## GOAL OF THE EXERCISE
For every line in the records that has the word "cell", make a copy.

Extracted records:
*** Block opens ***
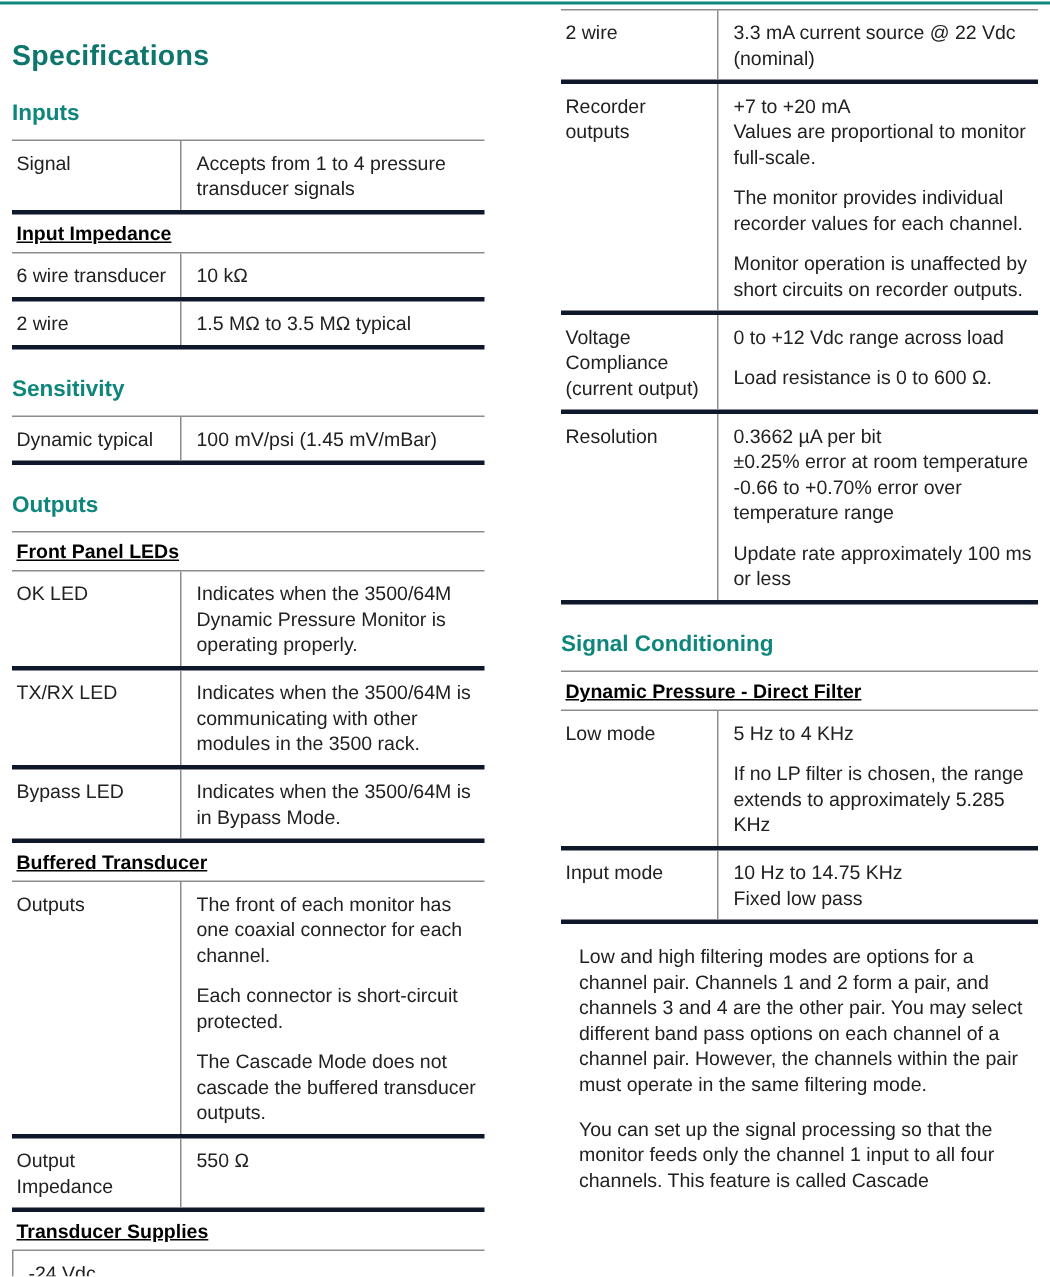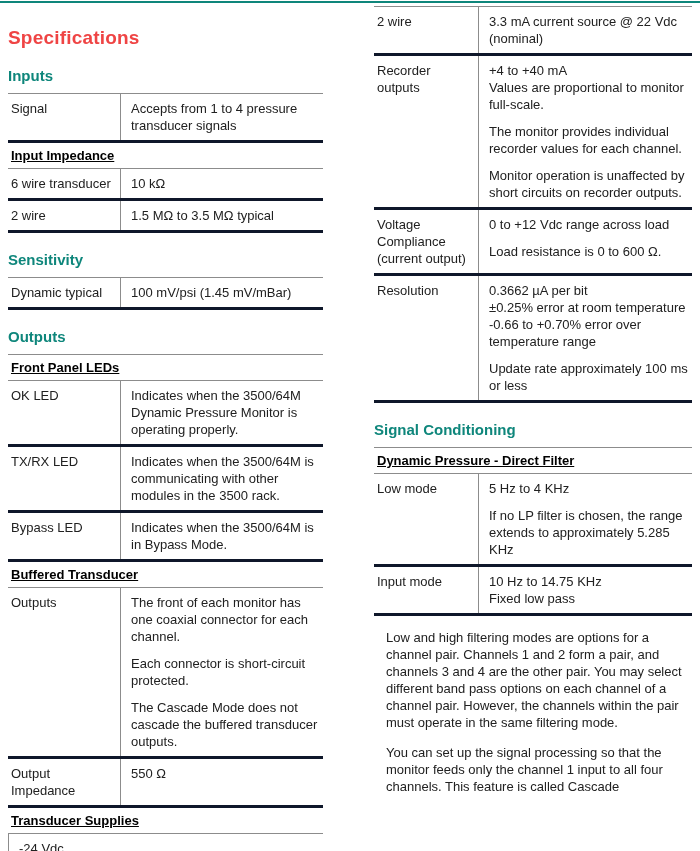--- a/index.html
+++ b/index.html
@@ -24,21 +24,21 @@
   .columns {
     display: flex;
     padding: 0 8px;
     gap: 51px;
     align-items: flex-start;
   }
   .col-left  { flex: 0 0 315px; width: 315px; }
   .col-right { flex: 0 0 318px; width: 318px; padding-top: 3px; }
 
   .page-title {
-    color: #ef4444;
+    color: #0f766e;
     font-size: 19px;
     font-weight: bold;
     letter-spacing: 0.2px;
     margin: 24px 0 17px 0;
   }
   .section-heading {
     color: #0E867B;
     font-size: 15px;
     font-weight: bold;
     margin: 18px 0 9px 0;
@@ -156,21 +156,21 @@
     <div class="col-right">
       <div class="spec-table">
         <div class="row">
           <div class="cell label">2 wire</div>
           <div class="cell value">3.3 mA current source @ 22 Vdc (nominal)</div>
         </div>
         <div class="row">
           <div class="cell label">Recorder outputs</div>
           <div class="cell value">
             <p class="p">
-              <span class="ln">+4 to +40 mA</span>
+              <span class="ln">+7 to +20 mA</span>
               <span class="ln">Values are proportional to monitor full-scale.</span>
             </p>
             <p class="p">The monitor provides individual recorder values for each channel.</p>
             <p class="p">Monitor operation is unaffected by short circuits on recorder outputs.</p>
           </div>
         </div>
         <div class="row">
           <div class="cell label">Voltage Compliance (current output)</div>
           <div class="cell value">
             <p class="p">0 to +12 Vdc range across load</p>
*** Block closes ***
*** Block opens ***
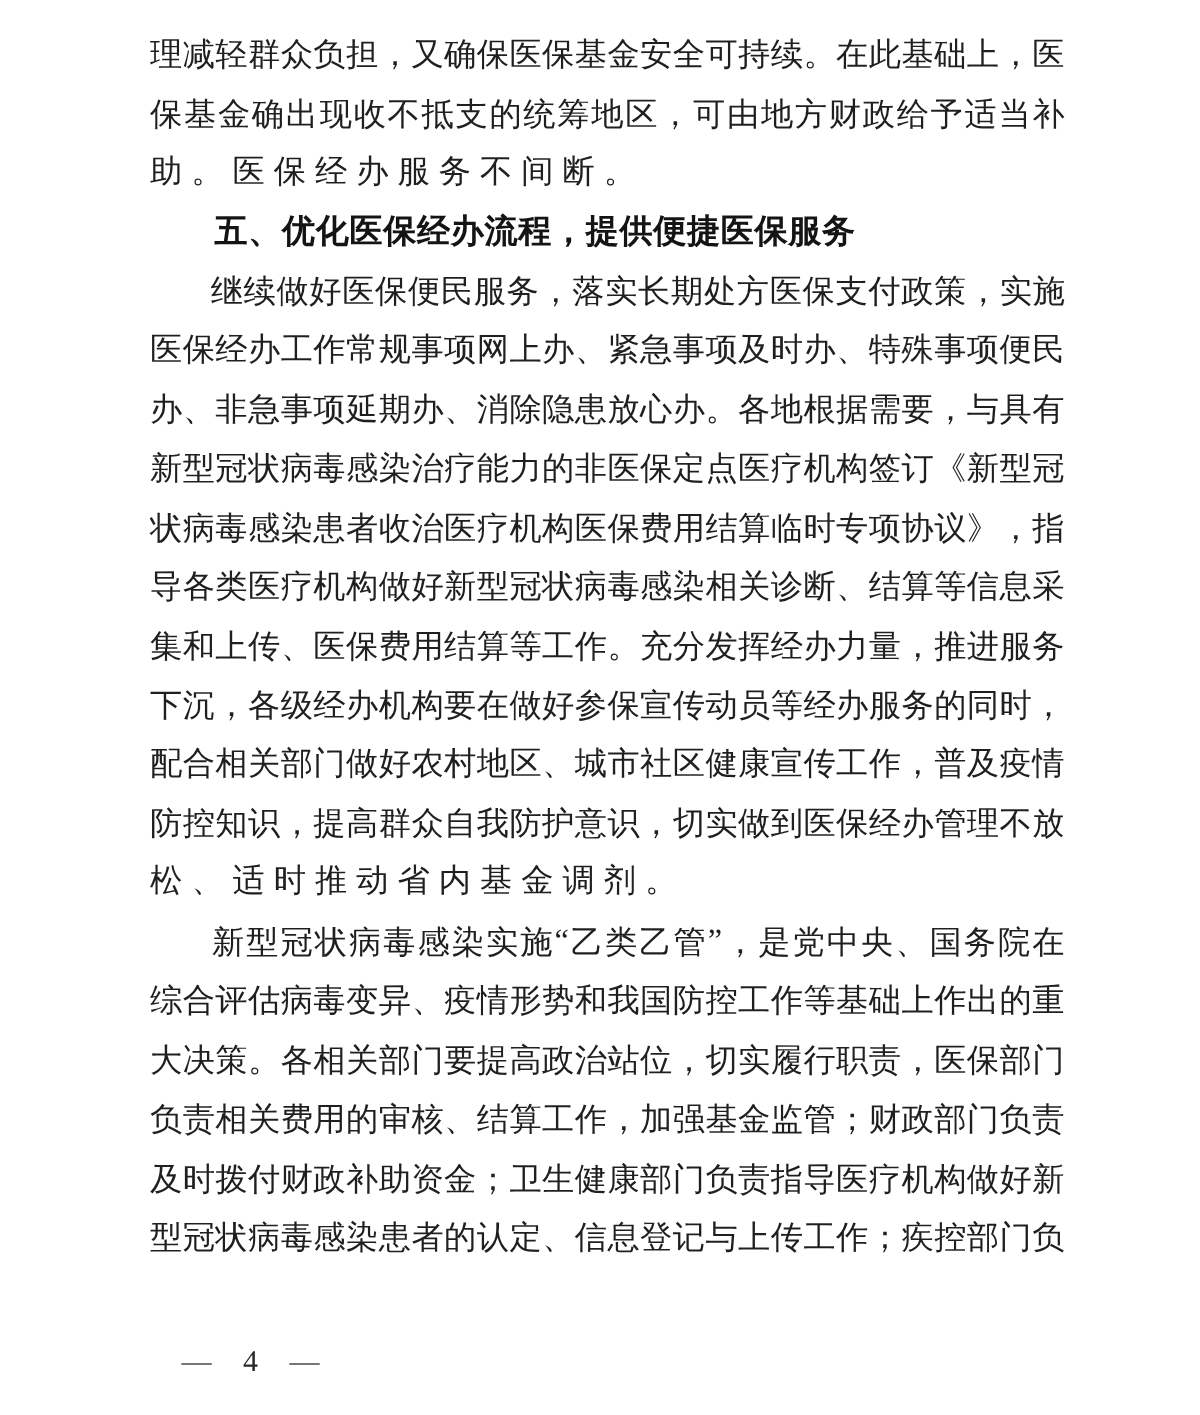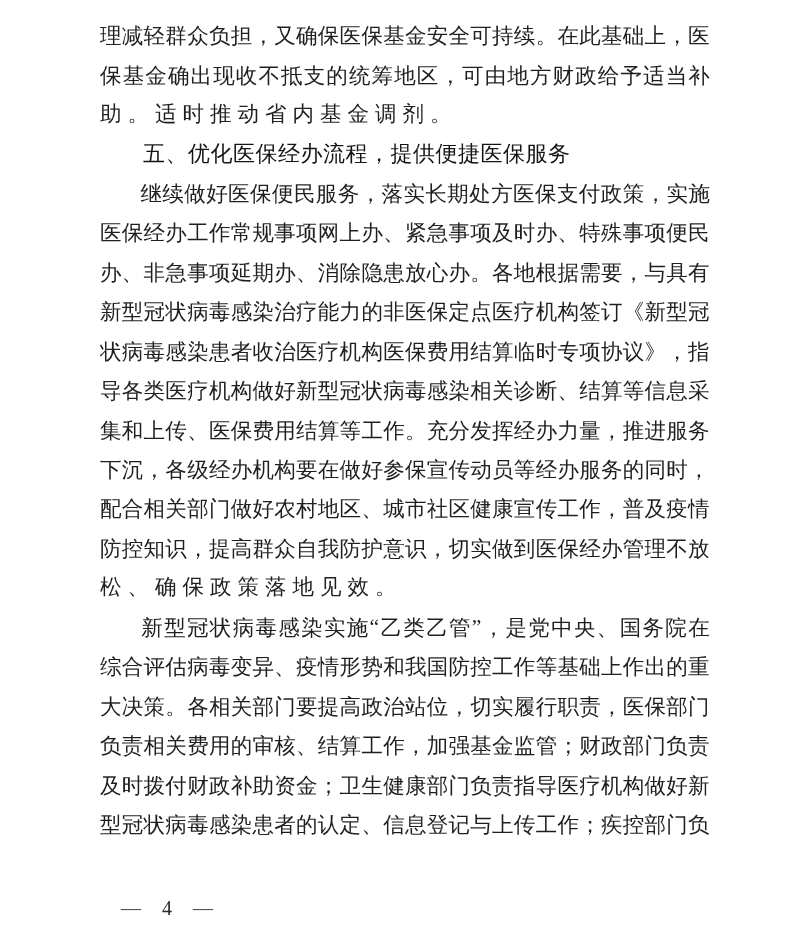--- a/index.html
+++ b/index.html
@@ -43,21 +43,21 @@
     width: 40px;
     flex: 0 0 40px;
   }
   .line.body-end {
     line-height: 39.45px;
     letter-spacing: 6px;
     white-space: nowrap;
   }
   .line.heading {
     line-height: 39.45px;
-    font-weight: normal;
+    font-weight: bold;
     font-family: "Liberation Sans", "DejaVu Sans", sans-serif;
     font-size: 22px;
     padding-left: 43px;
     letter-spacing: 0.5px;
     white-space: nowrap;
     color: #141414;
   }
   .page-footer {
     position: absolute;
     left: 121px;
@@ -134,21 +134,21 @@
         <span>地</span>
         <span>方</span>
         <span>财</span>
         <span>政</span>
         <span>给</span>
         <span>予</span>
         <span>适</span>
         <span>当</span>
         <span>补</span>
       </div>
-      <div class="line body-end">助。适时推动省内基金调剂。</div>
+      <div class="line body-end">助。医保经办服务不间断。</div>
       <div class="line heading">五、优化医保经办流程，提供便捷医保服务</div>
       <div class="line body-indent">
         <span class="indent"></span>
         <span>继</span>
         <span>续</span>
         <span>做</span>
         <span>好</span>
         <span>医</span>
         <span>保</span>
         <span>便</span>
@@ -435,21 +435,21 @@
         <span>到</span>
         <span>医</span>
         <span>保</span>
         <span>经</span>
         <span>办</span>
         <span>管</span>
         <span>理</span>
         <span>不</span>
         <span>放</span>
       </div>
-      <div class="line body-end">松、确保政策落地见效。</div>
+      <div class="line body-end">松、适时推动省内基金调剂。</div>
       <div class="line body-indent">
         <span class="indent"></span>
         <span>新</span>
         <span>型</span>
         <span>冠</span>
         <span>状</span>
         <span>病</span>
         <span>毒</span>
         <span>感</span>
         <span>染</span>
*** Block closes ***
## EXERCISE RESPONSE
           <div class="cell label">2 wire</div>
           <div class="cell value">3.3 mA current source @ 22 Vdc (nominal)</div>
           <div class="cell label">Recorder outputs</div>
           <div class="cell value">
           <div class="cell label">Voltage Compliance (current output)</div>
           <div class="cell value">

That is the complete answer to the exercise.